Methods: Forty-four lung transplant recipients (mean [+/- SD] age, 44.8 +/- 11.6 years) were followed up for > 2 years after single lung transplantation (LTx) [14 recipients] or bilateral LTx (30 recipients). Data were prospectively collected, before undergoing LTx and annually after undergoing LTx, measuring FEV1, 6-min walk test (6MWT) results, and quality of life using the St. George respiratory questionnaire (SGRQ) and a visual analog scale (VAS). The SGRQ addresses three domains, namely, respiratory symptoms, accomplishment of routine activities, and disease impact on daily life.

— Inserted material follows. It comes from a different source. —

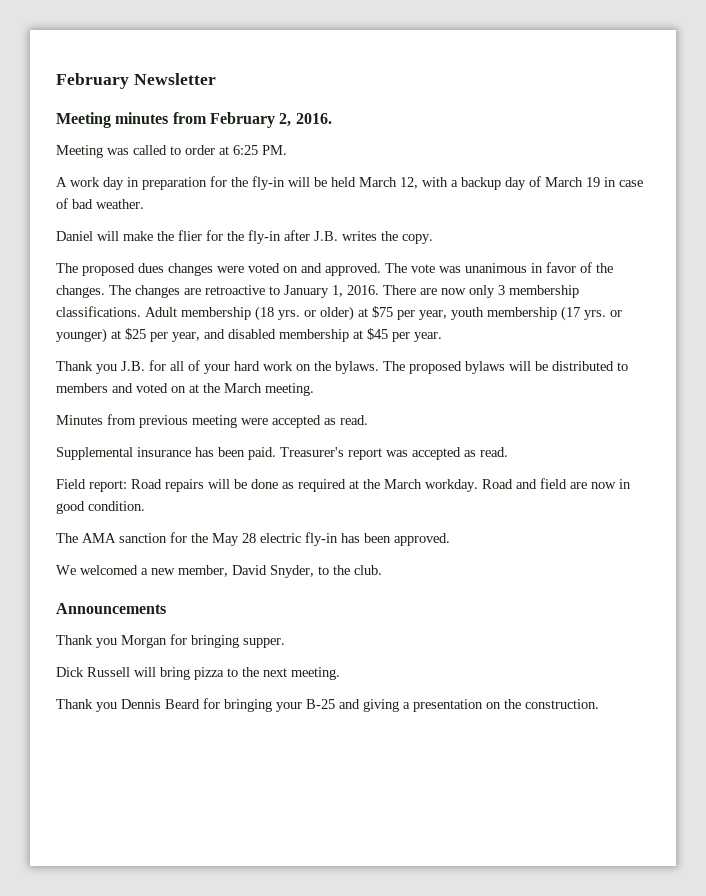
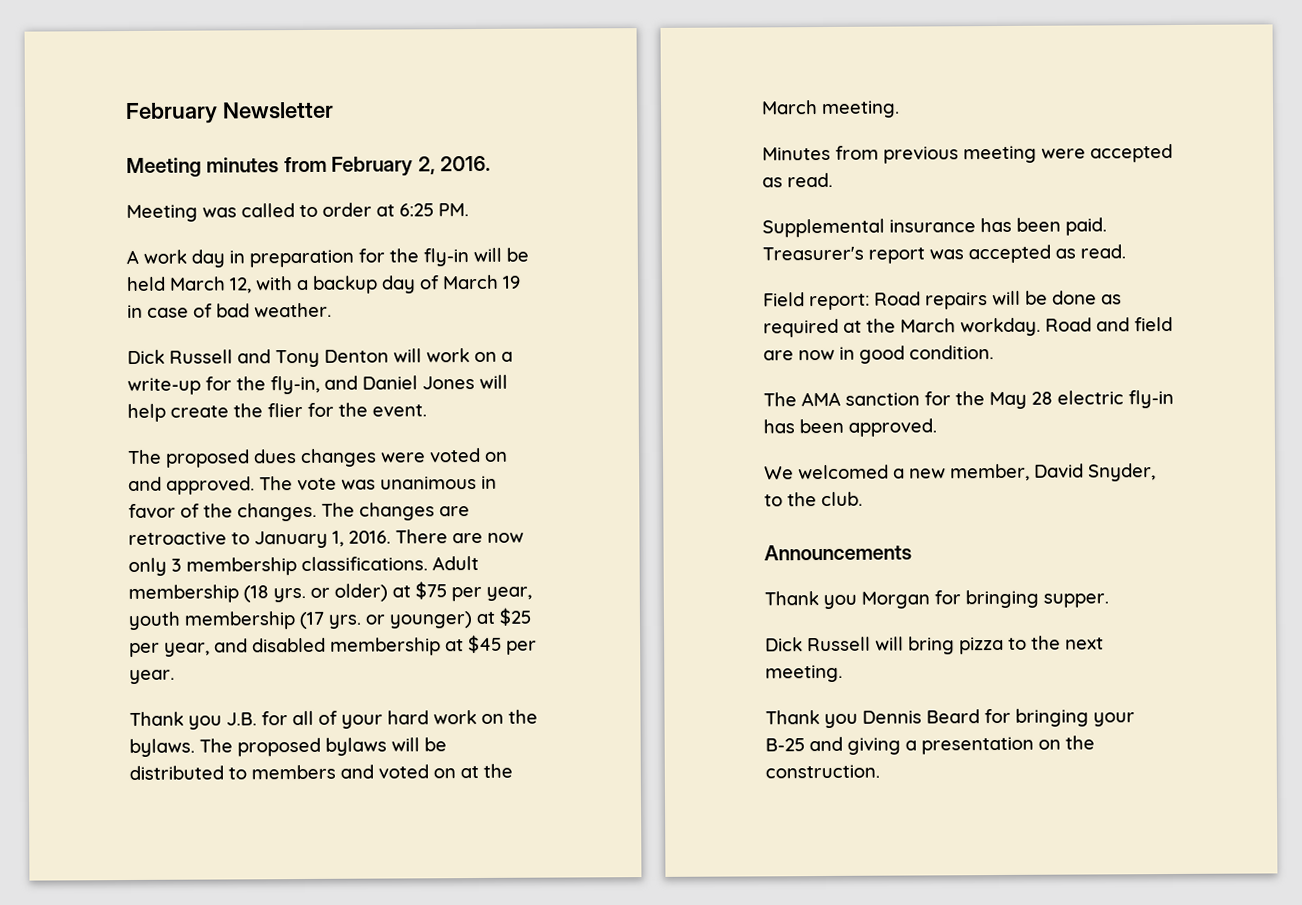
[56,230,433,244] Daniel will make the flier for the fly-in after J.B. writes the copy. -> [127,348,513,368] [127,374,508,396] [127,402,427,423] Dick Russell and Tony Denton will work on a write-up for the fly-in, and Daniel Jones will help create the flier for the event.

Results: Statistically significant correlation coefficients were found comparing the SGRQ and the VAS (r = 0.812; p < 0.0001), the SGRQ and the 6MWT (r = 0.610; p < 0.0001), and the SGRQ and the FEV1 (r = 0.523; p < 0.0001) in all patients. Significant improvements on the FEV1, 6MWT, and SGRQ were observed after LTx in both single and bilateral LTx recipients. Increased risk for the development of bronchiolitis obliterans syndrome (BOS) [relative risk, 2.86; 95% confidence interval, 1.22 to 6.67; p = 0.03] and significantly lower FEV1 values were observed in patients following a single graft, compared to that in patients following a bilateral graft (p < 0.01). In contrast, the 6MWT and the SGRQ scores were not significantly different between recipients of single and double LTx. The same patterns of results were observed in comparisons between single and bilateral lung recipients with prior pulmonary emphysema.
Conclusions: Despite poorer FEV1 recovery and increased risk of BOS after LTx, single lung transplant recipients had comparable long-term exercise tolerance and quality-of-life scores as patients who received bilateral transplants. These results suggest the limited influence of functional performance on objective and subjective markers of HRQL recovery after LTx.